▶ [Required work] Your response should consist of the entries below, reproduced exactly and without their images.

▶ [Dataset content]
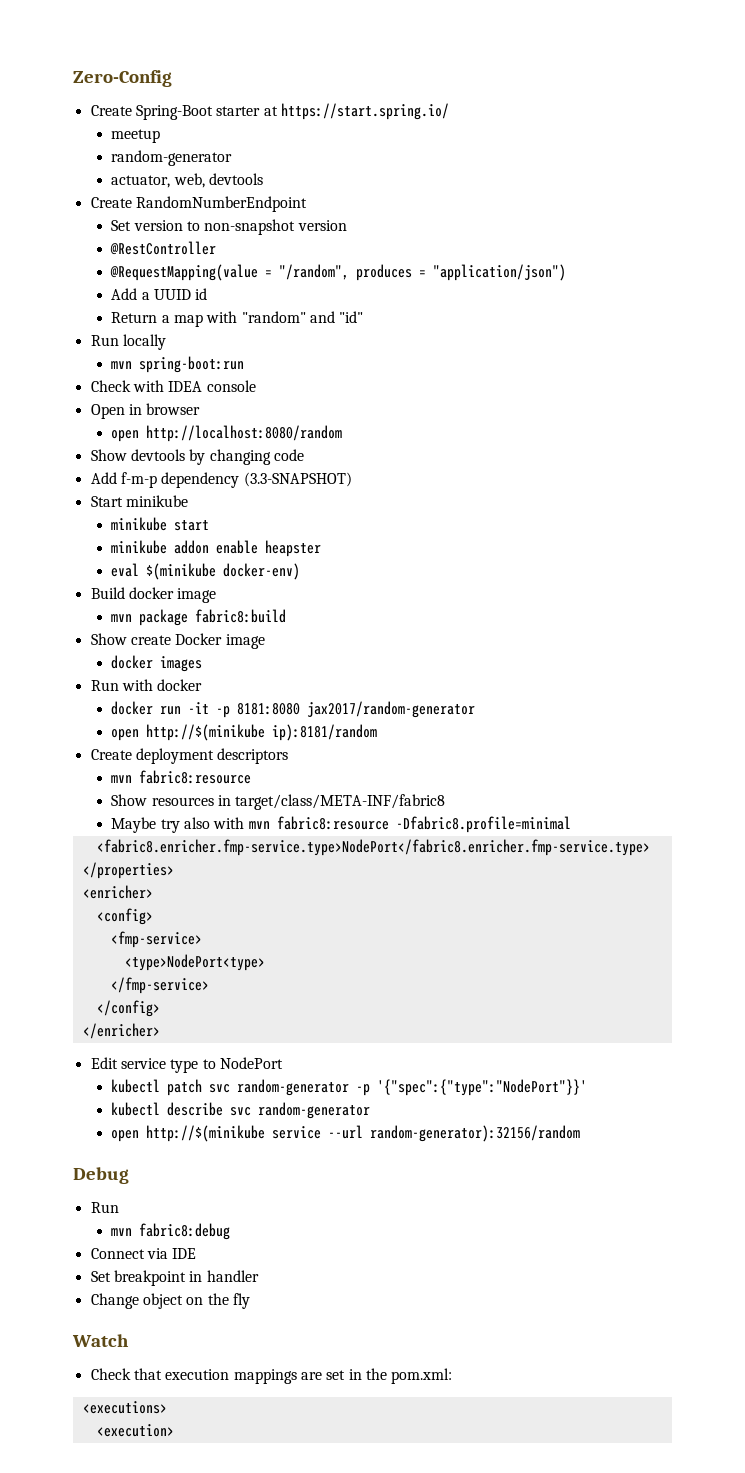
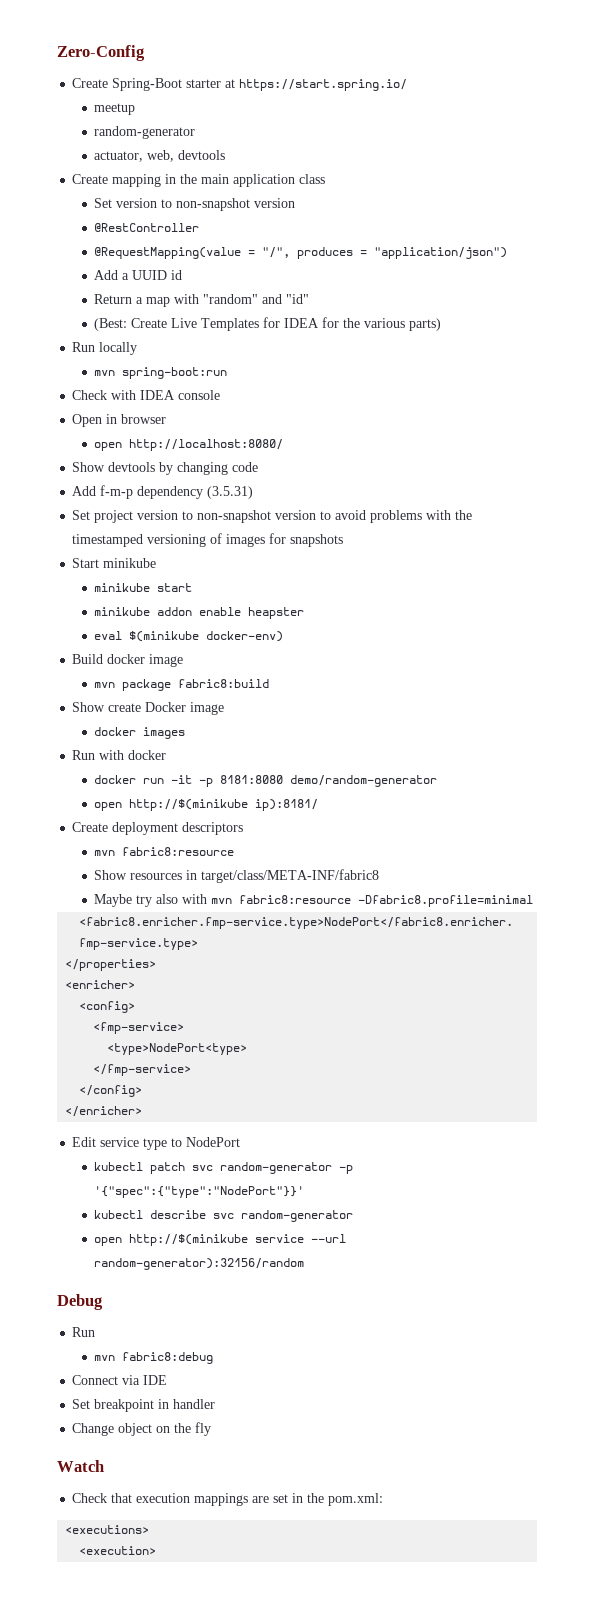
[135,196,307,212] RandomNumberEndpoint -> [112,174,326,187] mapping in the main application class
[279,264,350,280] "/random", -> [262,247,291,258] "/",
(364, 317) none -> [94,317,442,331] // (Best: Create Live Templates for IDEA for the various parts)
[146,425,343,442] http://localhost:8080/random -> [129,439,284,451] http://localhost:8080/
[243,472,352,487] (3.3-SNAPSHOT) -> [207,486,254,499] [72,510,473,523] [72,533,344,547] (3.5.31) // Set project version to non-snapshot version to avoid problems with the timestamped versioning of images for snapshots
[307,701,476,718] [111,724,378,741] jax2017/random-generator // open http://$(minikube ip):8181/random -> [290,775,438,787] [94,799,319,811] demo/random-generator // open http://$(minikube ip):8181/

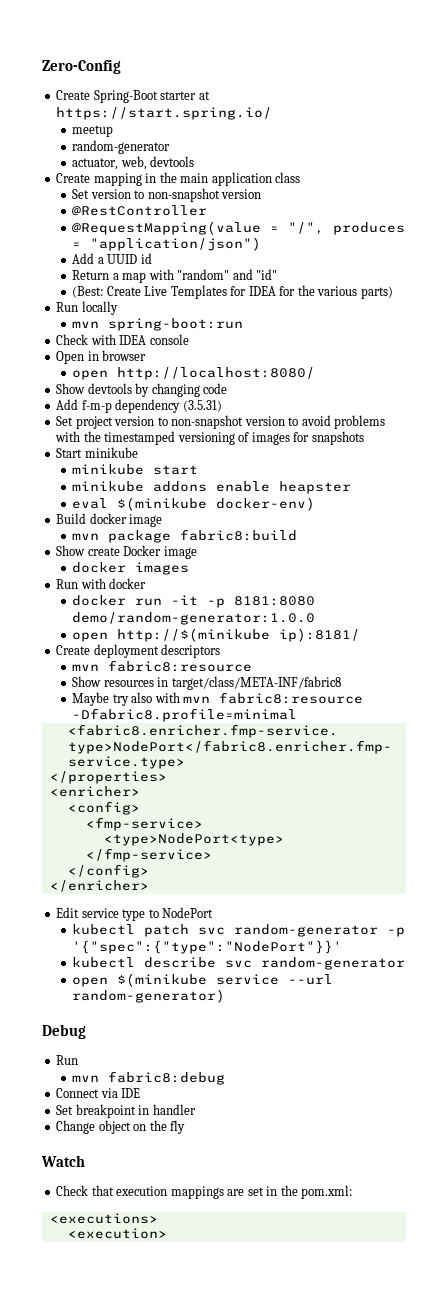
[157,607,193,616] addon -> [153,481,208,492] addons
[290,775,438,787] demo/random-generator -> [72,612,316,625] demo/random-generator:1.0.0
[129,1234,249,1246] http://$(minikube -> [117,973,208,987] $(minikube
[94,1258,305,1270] random-generator):32156/random -> [72,989,226,1003] random-generator)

▶ [Problem solution]
[135,196,307,212] RandomNumberEndpoint -> [112,174,326,187] mapping in the main application class
[279,264,350,280] "/random", -> [262,247,291,258] "/",
(364, 317) none -> [94,317,442,331] // (Best: Create Live Templates for IDEA for the various parts)
[146,425,343,442] http://localhost:8080/random -> [129,439,284,451] http://localhost:8080/
[243,472,352,487] (3.3-SNAPSHOT) -> [207,486,254,499] [72,510,473,523] [72,533,344,547] (3.5.31) // Set project version to non-snapshot version to avoid problems with the timestamped versioning of images for snapshots
[307,701,476,718] [111,724,378,741] jax2017/random-generator // open http://$(minikube ip):8181/random -> [290,775,438,787] [94,799,319,811] demo/random-generator // open http://$(minikube ip):8181/

[157,607,193,616] addon -> [153,481,208,492] addons
[290,775,438,787] demo/random-generator -> [72,612,316,625] demo/random-generator:1.0.0
[129,1234,249,1246] http://$(minikube -> [117,973,208,987] $(minikube
[94,1258,305,1270] random-generator):32156/random -> [72,989,226,1003] random-generator)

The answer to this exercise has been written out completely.